M. Gilles Carrez, président du CNEN. - J'aimerais tout d'abord vous dire à quel point je suis heureux d'être parmi vous ce matin. Le CNEN oeuvre en relation étroite avec le Sénat, le plus efficacement possible. Mon prédécesseur à la présidence du CNEN, Alain Lambert, était d'ailleurs sénateur. Je m'efforce, depuis un an, d'obtenir des avancées en matière de lutte contre l'inflation des normes, à l'Assemblée nationale, mais sa dissolution y a rendu tout travail extrêmement difficile. De fait, aucune charte de simplification ou de lutte contre l'inflation des normes n'y a été signée. Ceci renforce, par contraste, l'importance du travail mené au Sénat.
Le CNEN a vu le jour, en 2009, en tant que simple commission au sein du comité des finances locales, que je présidais. Alain Lambert y a conduit, à sa présidence, un travail tellement convaincant que cette commission a été érigée en conseil autonome, en 2013. Un débat a porté à l'époque sur sa constitution en tant qu'autorité indépendante ou en tant qu'instance de coopération et de dialogue entre les élus locaux et l'État. Je ne vois pas très bien comment aurait pu fonctionner une autorité indépendante. Il importe de saisir à bras-le-corps le sujet de la production excessive de normes dans le cadre d'un dialogue entre les élus et l'État. Cette concertation a lieu au sein du Conseil national, dans une assemblée de trente-six membres, composée de neuf représentants de l'État, quatre parlementaires (deux sénateurs et deux députés) et vingt-trois élus locaux - essentiellement des maires ou présidents d'intercommunalités, mais aussi des représentants des régions et des départements. Tous oeuvrent dans un esprit convergent. Le CNEN assume un rôle purement consultatif. Les trois quarts des avis qu'il rend sont favorables, quoique parfois assortis de réserves, éventuellement prises en compte.

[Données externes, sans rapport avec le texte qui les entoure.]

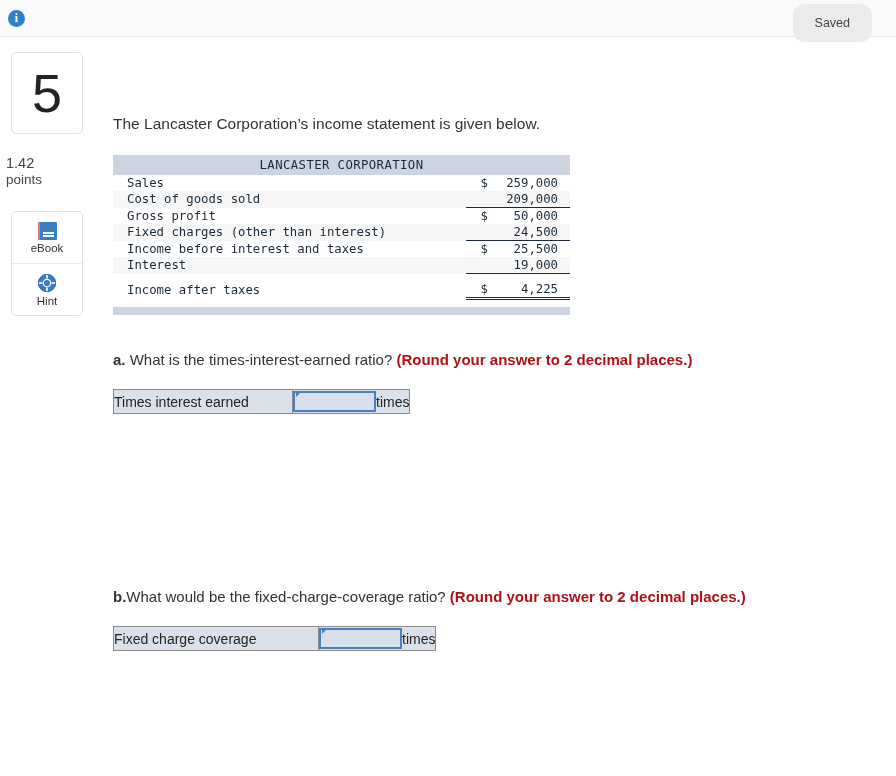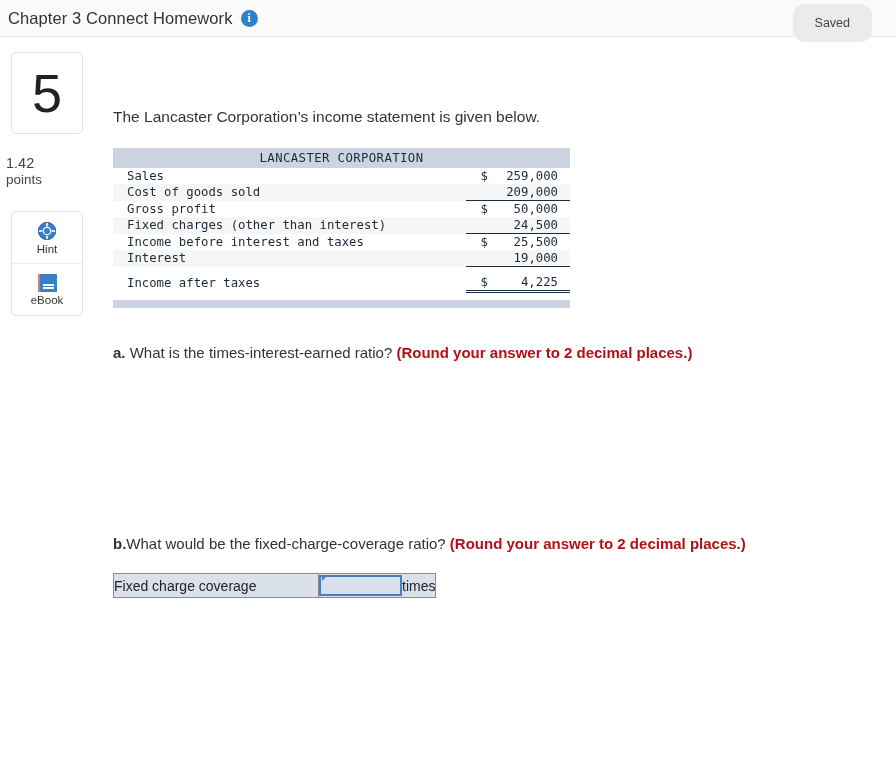"Chapter 3 Connect Homework" span.topbar-title { html: <span>Chapter 3 Connect Homework</span> -> none }
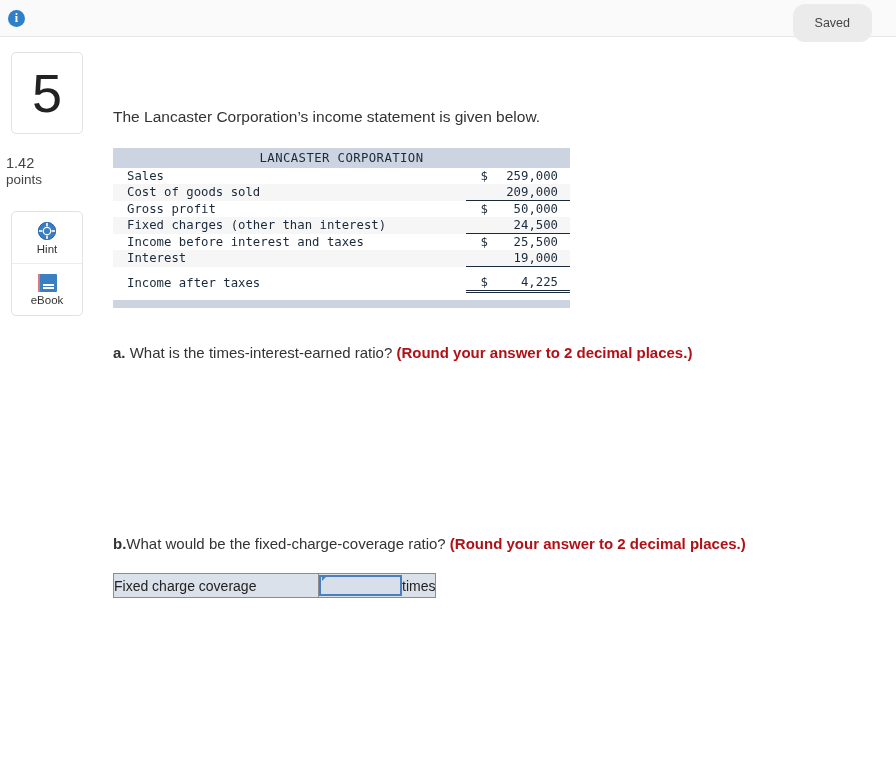"The Lancaster Corporation’s income" .content { top: 29px -> 36px }
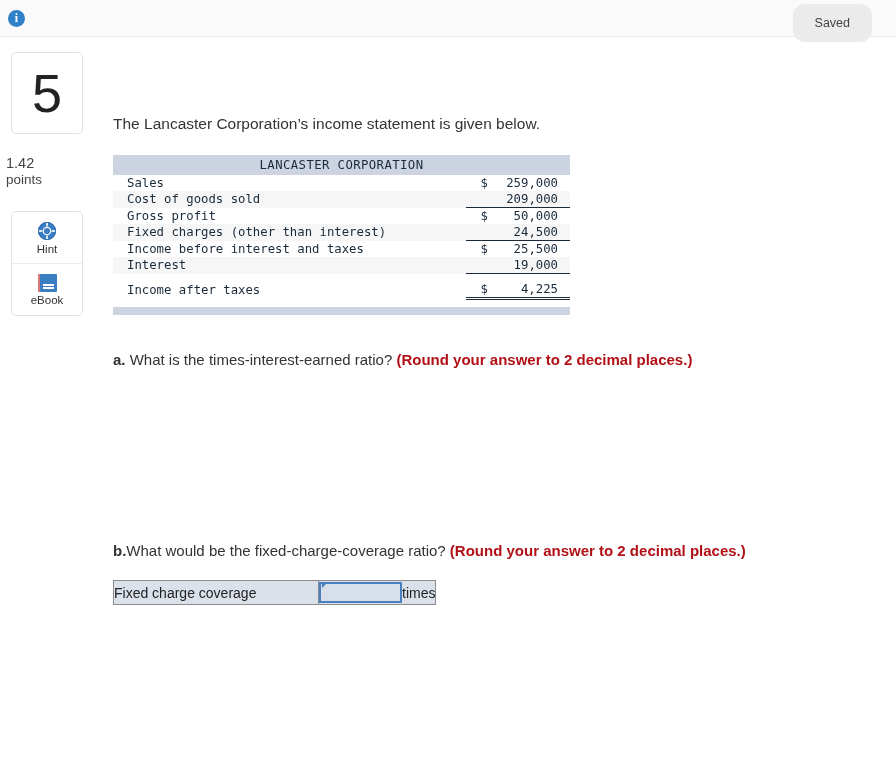"Hint" div.tool-item { order: before "eBook" -> after "eBook" }
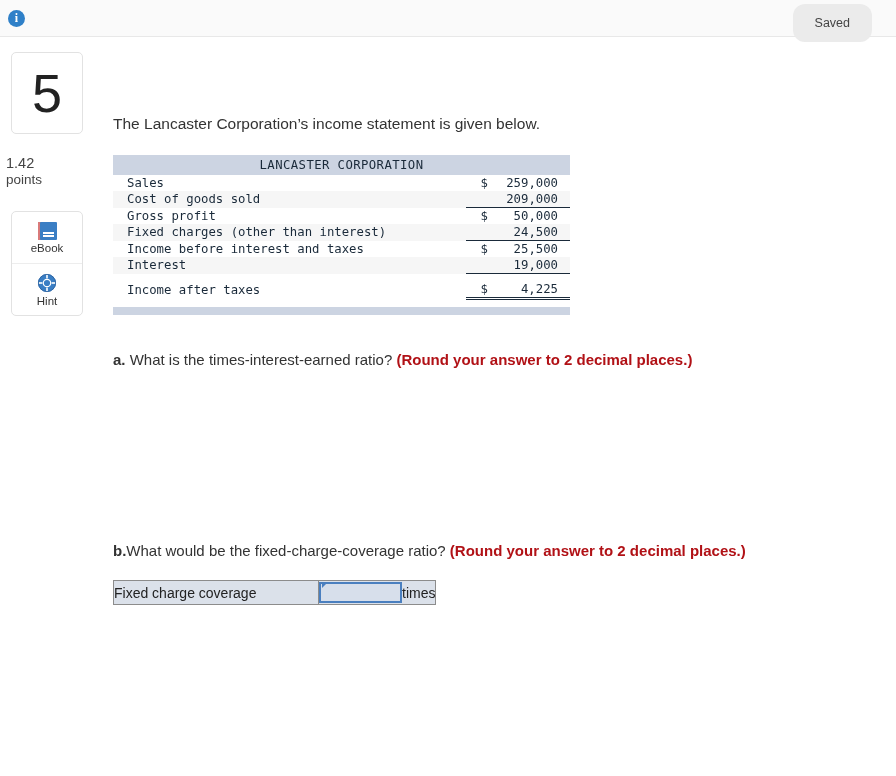"Times interest earned" table.ans-table { html: none -> <table> <tbody> <tr> <td>Times interest earned</td> <td> <input> <span></span> </td> <td>times</td> </tr> </tbody> </table> }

L'origine de l'inflation normative est d'abord législative. Les lois et textes d'application de ces lois créent le corpus de normes. Les décrets autonomes ne représentent plus que 2 % des décrets. Or le principe selon lequel la promulgation d'un décret suppose l'abrogation de deux autres ne s'applique qu'à cette faible minorité de décrets autonomes.
Nous sommes confrontés au problème suivant : les lois deviennent de plus en plus longues et détaillées. Le Gouvernement en est responsable, car lui-même propose des textes de loi excessivement longs et détaillés. Leur volume double ou triple ensuite en proportion des amendements proposés par le Sénat ou l'Assemblée nationale. La loi ALUR, la loi ELAN ou encore la loi Climat et résilience en fournissent de parfaites illustrations. À titre d'exemple, la loi Climat et résilience détermine le nombre d'arbres à planter sur la moindre aire de stationnement ou, à défaut, les caractéristiques des ombrières artificielles à y installer. Nous voilà bien loin des intentions de la loi telle que la concevait Portalis en 1804.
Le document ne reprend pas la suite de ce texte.